L’uomo che vendette la sua pelle

L'arte si fa politica, provocazione. Parabola nera di un universo fatto di lustrini e luci al neon che prendono il posto dei sentimenti. Con Monica Bellucci

5 Ottobre 2021
3/5
L’uomo che vendette la sua pelle

L’arte figurativa al cinema è qualcosa di fisico. La tensione è in uno spasmo verso la tela, una contrazione muscolare figlia della creatività. Il limite, per alcuni, sta nel cogliere la potenza di quell’atto. Si può scegliere di non rappresentarlo, di andare oltre. In Volevo nascondermi, il regista Giorgio Diritti non ci ha quasi mai fatto vedere la pennellata di Ligabue. Forse perché in fondo era impossibile catturarne il tratto.
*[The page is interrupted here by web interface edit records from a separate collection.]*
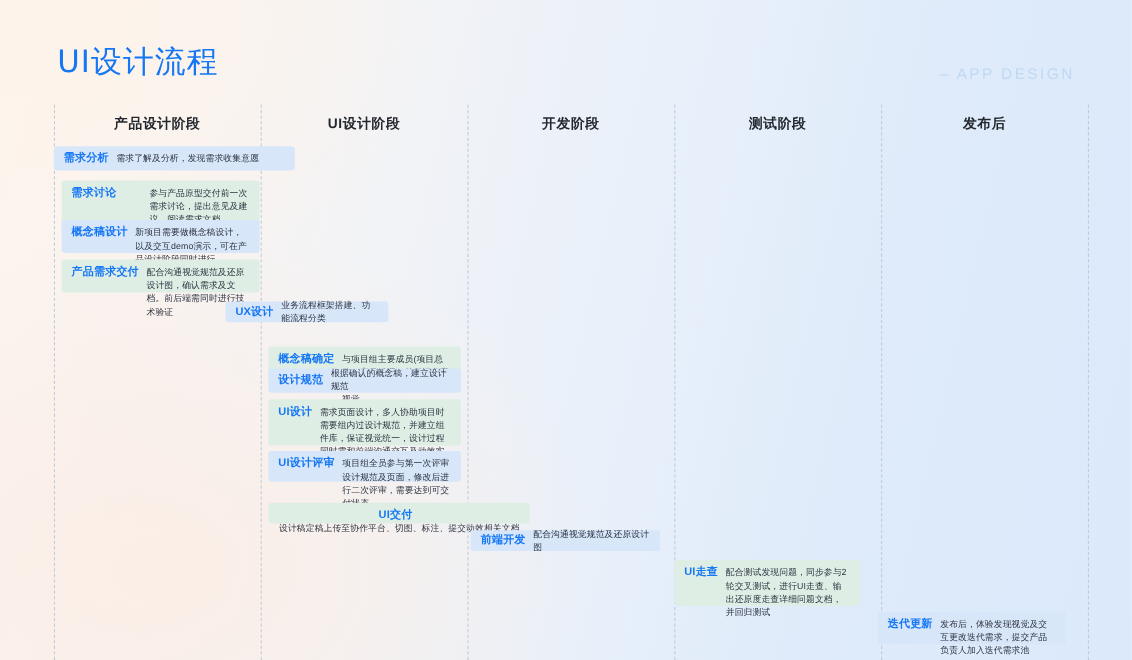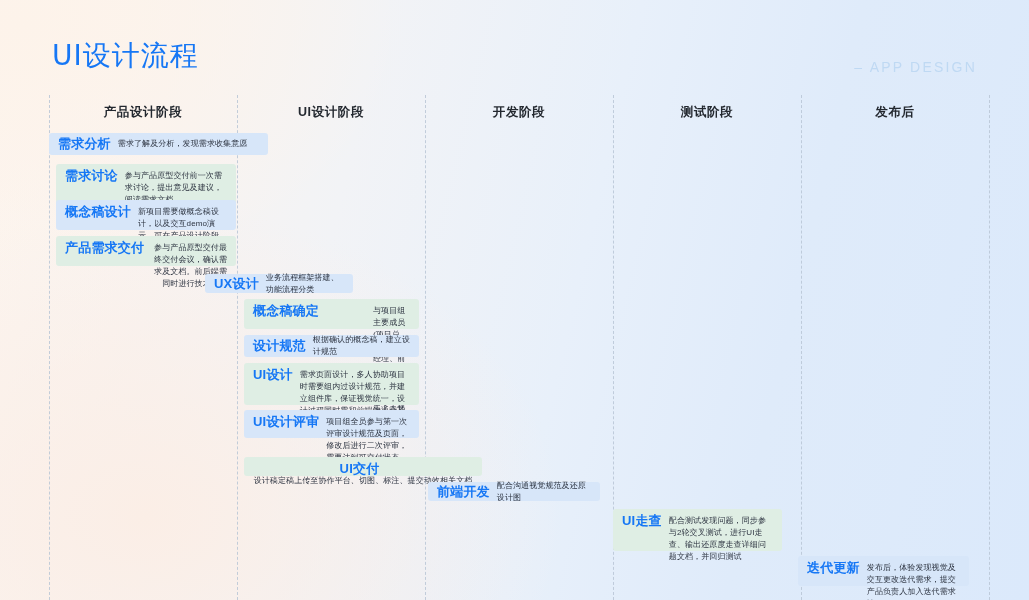"需求分析" .bar .tag { font-size: 13px -> 10px }
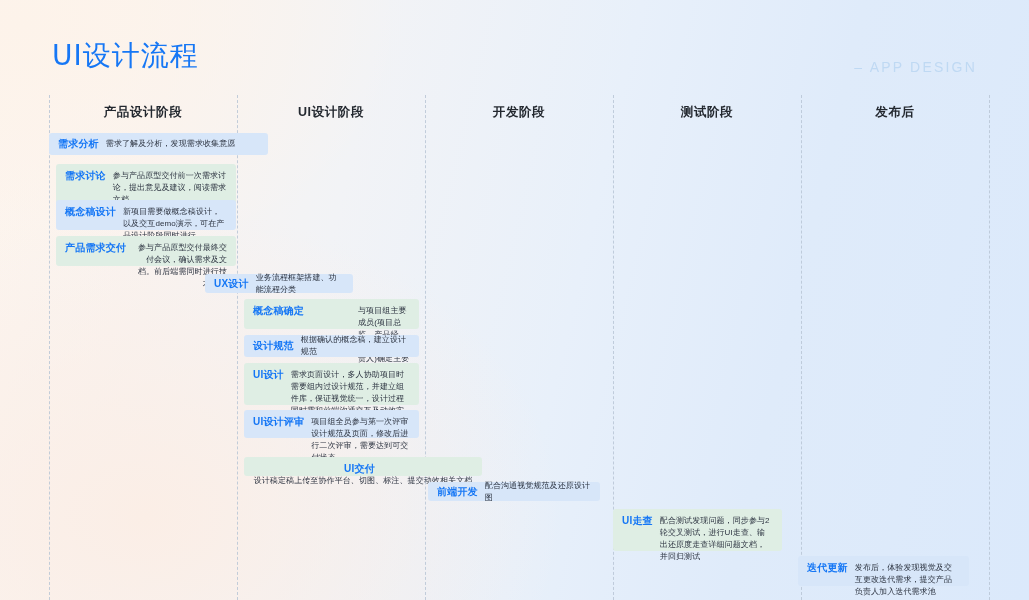"需求讨论" div.bar { gap: none -> 23px }
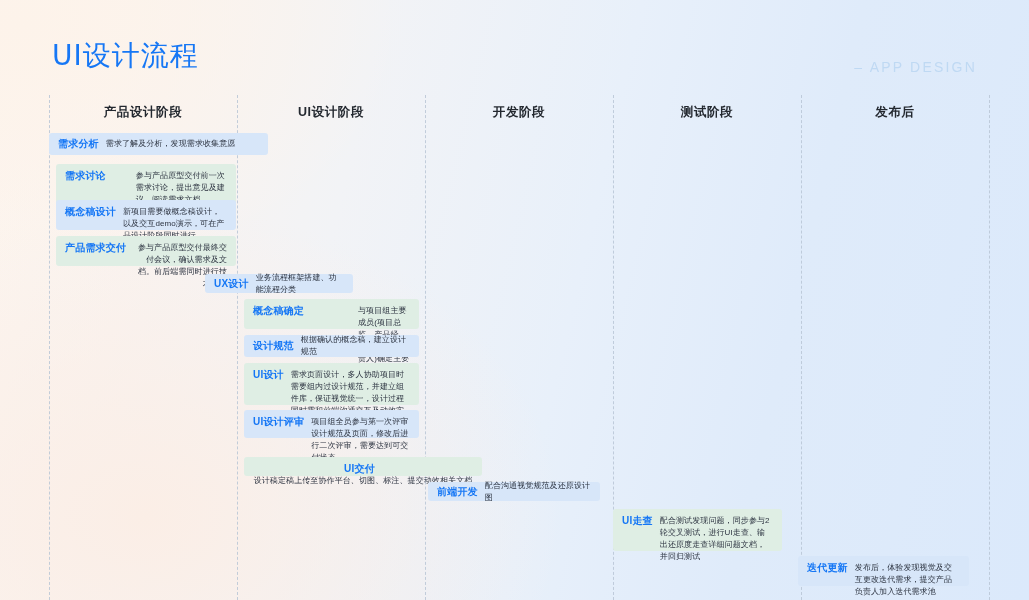"产品需求交付" div.bar { text-align: right -> none }
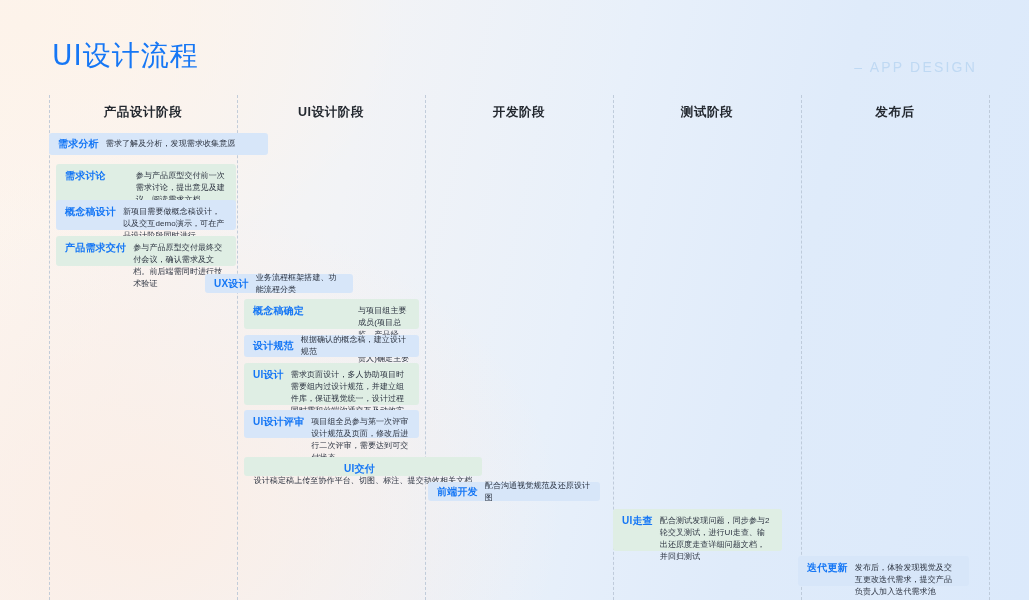"参与产品原型交付最终交付会议，确认需求及文档。前后端需同时进行技术验证" span.desc { text: 参与产品原型交付最终交付会议 -> 配合沟通视觉规范及还原设计图 }
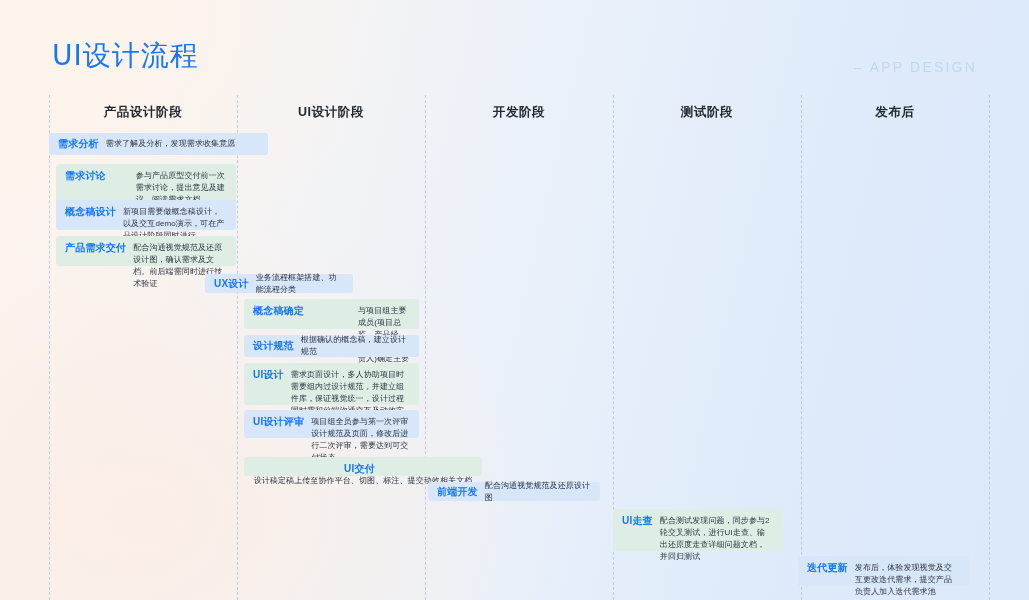"概念稿确定" div.bar { gap: 47px -> none; top: 204px -> 220px }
Invece in un documentario come Emilio Vedova. Dalla parte del naufragio di Tomaso Pessina, la violenza della “pennellata” era centrale.

In L’uomo che vendette la sua pelle di Kaouther Ben Hania l’opera d’arte si fa politica, provocazione. È il corpo stesso che diventa terreno fertile per disegnare, tatuare, dipingere. E il disegno in questione è un visto Schengen, realizzato sulla schiena di un giovane siriano scappato in Libano, che non sa come arrivare in Europa per rincontrare la sua amata. Si mette nelle mani di un artista americano, che gli chiede la sua “pelle” in cambio di una nuova vita nel Vecchio Continente. Si torna a The Square di Ruben Östlund, a quel quadrato disegnato su una piazza in cui “tutti hanno gli stessi diritti e doveri”. La volontà era di sensibilizzare lo spettatore sulla fiducia e sull’altruismo.

 

La società contemporanea viene raccontata da una prospettiva inedita in entrambi i film. La bellezza può redimere dalla bestialità? L’essere umano può affrancarsi dal cinismo imperante? Per Östlund la risposta era negativa, per Kaouther Ben Hania è più complessa. La creatività, il talento, il colpo d’occhio sono solo dei mezzi per raggiungere qualcos’altro.

Al protagonista il messaggio non interessa, l’obiettivo è riconquistare la sua fiamma di un tempo, che intanto si è sposata. L’artista punta al successo, e dopo che ha finito il suo lavoro diventa sempre più difficile da contattare. Si percepisce un sentimento di solitudine, da entrambi le parti. Nel momento in cui un uomo assume lo status di “opera” si trasforma in un oggetto, quasi perde la sua dignità. Può essere comprato, esposto. Questo significa essere moderni? La cineasta ci mette anche davanti a un dilemma etico. Si interroga sul dilagare dell’ambizione, sullo sfruttamento delle disgrazie degli altri.

Però i toni sono leggeri. Non si dimentica l’ironia, la struttura di partenza sembra addirittura quella di un film romantico. Il motore di tutto è una storia d’amore impossibile, giocata sulla distanza, sull’allontanamento, in cui l’unico modo per sopravvivere è sacrificarsi per l’altro. Intanto lo scacchiere geopolitico fa da sfondo: la Siria, il Libano, la volontà di spostarsi, di viaggiare per costruirsi un nuovo punto di partenza, le frontiere chiuse. Ma la prigione può anche essere l’Europa, con le sue limitazioni e le regole sempre più ferree per chi arriva da zone martoriate.

In L’uomo che vendette la sua pelle c’è anche il rifiuto, la parabola nera di un universo fatto di lustrini e luci al neon che prendono il posto dei sentimenti. Il titolo potrebbe richiamare una favola, ma non bisogna lasciarsi trarre in inganno: la realtà è sempre maestra nel far raggiungere il disincanto. Si tratta della prima produzione tunisina della storia a essere stata candidata a miglior film internazionale. La storia è ispirata all’opera d’arte Tim, realizzata da Wim Delvoye, che qui fa un cameo. Nel cast c’è anche la nostra Monica Bellucci.